(Dataset items)

=-=-=

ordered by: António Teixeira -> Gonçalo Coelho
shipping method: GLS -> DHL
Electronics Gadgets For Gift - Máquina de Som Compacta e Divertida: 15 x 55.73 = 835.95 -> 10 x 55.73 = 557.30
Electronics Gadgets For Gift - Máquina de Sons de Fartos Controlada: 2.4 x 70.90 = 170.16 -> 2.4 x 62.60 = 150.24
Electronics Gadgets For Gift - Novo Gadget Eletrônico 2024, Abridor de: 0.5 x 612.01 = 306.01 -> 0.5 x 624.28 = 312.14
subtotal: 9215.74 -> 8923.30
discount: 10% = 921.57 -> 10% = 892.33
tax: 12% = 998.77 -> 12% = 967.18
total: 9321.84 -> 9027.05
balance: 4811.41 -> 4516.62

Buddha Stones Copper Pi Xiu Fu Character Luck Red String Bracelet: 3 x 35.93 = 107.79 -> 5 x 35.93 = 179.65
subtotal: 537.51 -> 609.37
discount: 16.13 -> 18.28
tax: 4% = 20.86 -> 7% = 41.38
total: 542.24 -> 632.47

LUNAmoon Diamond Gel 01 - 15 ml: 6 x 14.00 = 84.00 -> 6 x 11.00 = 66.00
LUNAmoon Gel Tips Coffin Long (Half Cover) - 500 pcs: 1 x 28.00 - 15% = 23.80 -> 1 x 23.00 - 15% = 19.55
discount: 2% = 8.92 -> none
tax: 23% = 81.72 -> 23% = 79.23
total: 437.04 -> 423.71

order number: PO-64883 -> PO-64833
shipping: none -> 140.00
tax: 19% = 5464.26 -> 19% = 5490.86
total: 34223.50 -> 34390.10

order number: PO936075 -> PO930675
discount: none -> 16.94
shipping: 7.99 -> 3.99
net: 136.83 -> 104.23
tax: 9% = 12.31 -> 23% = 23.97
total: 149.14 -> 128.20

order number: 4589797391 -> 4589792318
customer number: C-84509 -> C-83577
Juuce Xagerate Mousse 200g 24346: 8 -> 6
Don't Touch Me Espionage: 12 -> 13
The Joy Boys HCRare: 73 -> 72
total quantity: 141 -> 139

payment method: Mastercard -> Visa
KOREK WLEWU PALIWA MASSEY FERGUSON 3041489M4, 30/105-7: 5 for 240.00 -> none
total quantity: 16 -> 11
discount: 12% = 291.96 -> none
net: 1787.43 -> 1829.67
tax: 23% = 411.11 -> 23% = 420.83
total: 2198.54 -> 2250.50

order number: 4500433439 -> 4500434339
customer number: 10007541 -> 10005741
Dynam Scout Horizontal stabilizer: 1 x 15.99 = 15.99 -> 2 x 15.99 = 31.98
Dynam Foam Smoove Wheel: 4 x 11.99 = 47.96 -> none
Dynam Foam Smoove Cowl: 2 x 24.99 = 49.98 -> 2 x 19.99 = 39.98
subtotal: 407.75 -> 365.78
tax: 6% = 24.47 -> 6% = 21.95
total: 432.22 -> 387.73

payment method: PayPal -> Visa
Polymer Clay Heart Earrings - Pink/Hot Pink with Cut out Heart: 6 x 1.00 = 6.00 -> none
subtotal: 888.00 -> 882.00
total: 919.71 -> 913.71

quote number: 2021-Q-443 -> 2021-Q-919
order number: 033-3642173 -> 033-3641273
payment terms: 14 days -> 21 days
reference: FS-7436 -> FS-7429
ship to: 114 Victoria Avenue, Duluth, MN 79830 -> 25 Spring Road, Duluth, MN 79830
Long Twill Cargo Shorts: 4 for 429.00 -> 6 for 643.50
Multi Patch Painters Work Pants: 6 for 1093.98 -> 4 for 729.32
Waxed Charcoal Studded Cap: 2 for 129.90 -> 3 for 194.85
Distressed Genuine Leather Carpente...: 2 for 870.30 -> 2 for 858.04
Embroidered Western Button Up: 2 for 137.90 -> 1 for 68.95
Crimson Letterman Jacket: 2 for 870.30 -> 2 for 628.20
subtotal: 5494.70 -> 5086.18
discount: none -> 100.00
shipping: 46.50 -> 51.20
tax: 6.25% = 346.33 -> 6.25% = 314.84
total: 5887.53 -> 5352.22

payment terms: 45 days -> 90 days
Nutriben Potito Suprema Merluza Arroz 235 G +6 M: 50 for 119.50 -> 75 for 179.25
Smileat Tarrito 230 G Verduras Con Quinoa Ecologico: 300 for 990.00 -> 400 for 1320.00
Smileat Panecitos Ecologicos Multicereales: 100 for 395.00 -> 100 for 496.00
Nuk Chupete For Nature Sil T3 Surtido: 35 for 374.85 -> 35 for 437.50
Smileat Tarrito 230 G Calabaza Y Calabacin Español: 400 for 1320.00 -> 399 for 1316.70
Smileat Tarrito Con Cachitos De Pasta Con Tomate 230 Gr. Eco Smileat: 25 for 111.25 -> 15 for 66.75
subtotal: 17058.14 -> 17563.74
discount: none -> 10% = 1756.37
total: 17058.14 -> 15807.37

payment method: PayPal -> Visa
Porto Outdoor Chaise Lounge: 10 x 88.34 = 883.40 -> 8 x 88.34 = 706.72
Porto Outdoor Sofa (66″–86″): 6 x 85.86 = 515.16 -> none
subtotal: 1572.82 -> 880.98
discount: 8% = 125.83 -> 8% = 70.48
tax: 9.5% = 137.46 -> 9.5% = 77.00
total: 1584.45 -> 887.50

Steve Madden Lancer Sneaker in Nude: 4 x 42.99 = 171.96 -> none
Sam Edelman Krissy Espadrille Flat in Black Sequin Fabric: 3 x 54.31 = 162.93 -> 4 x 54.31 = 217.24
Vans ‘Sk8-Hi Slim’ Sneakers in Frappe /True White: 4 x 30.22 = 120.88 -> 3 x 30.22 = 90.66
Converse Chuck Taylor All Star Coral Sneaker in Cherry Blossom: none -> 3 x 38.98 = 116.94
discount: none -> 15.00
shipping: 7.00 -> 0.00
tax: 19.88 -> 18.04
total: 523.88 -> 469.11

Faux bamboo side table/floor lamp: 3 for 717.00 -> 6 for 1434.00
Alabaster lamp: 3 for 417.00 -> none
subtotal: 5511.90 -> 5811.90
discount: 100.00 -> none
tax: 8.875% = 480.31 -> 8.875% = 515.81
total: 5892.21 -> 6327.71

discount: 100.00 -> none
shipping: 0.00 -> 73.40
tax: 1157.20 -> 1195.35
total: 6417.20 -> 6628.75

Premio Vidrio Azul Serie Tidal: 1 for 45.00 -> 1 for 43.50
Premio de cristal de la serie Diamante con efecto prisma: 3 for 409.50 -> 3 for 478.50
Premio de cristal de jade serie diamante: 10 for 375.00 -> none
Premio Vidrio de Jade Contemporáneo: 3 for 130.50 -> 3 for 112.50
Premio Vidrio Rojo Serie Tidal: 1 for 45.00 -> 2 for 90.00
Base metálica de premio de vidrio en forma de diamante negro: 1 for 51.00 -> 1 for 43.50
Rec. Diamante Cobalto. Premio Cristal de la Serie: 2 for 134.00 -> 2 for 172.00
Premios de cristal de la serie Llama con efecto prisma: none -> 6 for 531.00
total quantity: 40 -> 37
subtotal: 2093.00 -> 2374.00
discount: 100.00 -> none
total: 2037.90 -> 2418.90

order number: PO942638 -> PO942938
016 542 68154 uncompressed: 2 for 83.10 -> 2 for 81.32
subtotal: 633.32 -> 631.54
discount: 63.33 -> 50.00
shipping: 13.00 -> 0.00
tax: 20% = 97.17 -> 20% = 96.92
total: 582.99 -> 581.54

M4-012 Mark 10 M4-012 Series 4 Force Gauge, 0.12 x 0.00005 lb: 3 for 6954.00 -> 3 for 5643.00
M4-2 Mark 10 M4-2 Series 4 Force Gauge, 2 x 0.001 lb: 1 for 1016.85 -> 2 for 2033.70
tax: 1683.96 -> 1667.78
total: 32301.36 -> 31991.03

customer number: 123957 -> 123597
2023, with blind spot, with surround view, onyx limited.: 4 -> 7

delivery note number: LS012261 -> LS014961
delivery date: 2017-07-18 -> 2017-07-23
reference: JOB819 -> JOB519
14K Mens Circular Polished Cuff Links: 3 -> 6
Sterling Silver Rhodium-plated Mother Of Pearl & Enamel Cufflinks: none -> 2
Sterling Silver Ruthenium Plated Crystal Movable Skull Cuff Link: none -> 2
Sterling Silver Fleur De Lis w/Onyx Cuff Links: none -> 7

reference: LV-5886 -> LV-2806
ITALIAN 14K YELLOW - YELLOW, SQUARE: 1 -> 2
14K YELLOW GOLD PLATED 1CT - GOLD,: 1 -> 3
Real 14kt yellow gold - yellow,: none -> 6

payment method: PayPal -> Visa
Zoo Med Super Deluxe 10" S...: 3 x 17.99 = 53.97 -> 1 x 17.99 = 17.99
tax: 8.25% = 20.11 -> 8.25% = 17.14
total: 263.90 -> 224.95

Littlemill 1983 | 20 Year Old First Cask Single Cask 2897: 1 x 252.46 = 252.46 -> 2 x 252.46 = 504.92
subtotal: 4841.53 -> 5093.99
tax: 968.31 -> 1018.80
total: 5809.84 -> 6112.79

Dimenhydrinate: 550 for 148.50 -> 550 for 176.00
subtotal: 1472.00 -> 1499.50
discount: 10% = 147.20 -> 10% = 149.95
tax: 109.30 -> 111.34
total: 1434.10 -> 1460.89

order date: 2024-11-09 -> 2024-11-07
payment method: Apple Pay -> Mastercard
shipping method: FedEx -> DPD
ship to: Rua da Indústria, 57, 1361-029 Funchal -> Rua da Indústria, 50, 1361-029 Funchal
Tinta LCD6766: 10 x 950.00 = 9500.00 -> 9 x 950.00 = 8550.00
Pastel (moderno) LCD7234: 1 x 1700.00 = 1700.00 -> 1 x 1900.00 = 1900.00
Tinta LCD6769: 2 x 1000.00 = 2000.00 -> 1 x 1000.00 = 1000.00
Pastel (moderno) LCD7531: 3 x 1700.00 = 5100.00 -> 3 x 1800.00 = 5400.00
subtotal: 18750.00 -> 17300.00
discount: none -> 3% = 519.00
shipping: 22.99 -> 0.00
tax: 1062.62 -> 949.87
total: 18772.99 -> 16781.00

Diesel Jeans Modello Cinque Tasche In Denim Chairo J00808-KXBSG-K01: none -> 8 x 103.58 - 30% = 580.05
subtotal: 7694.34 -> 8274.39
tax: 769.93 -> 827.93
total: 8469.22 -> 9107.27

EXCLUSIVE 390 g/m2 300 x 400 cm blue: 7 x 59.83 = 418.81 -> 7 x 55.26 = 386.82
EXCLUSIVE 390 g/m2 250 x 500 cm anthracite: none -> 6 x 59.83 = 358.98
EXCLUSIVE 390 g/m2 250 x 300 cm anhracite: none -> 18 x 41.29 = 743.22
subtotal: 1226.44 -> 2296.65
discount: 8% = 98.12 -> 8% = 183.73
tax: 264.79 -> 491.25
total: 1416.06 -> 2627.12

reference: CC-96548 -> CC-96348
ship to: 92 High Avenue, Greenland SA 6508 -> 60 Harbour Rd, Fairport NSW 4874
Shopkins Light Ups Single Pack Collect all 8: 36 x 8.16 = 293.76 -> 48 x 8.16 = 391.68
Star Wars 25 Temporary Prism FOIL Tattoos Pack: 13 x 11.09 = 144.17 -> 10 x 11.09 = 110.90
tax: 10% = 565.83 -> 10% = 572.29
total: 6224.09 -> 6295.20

=-=-=

• _Aim of the exercise_
All lines above between those holding "total quantity: 40 -> 37" and "tax: 1683.96 -> 1667.78", inclusive, must be set down unchanged, and no other line may be included.

• _Answer to the exercise_
total quantity: 40 -> 37
subtotal: 2093.00 -> 2374.00
discount: 100.00 -> none
total: 2037.90 -> 2418.90

order number: PO942638 -> PO942938
016 542 68154 uncompressed: 2 for 83.10 -> 2 for 81.32
subtotal: 633.32 -> 631.54
discount: 63.33 -> 50.00
shipping: 13.00 -> 0.00
tax: 20% = 97.17 -> 20% = 96.92
total: 582.99 -> 581.54

M4-012 Mark 10 M4-012 Series 4 Force Gauge, 0.12 x 0.00005 lb: 3 for 6954.00 -> 3 for 5643.00
M4-2 Mark 10 M4-2 Series 4 Force Gauge, 2 x 0.001 lb: 1 for 1016.85 -> 2 for 2033.70
tax: 1683.96 -> 1667.78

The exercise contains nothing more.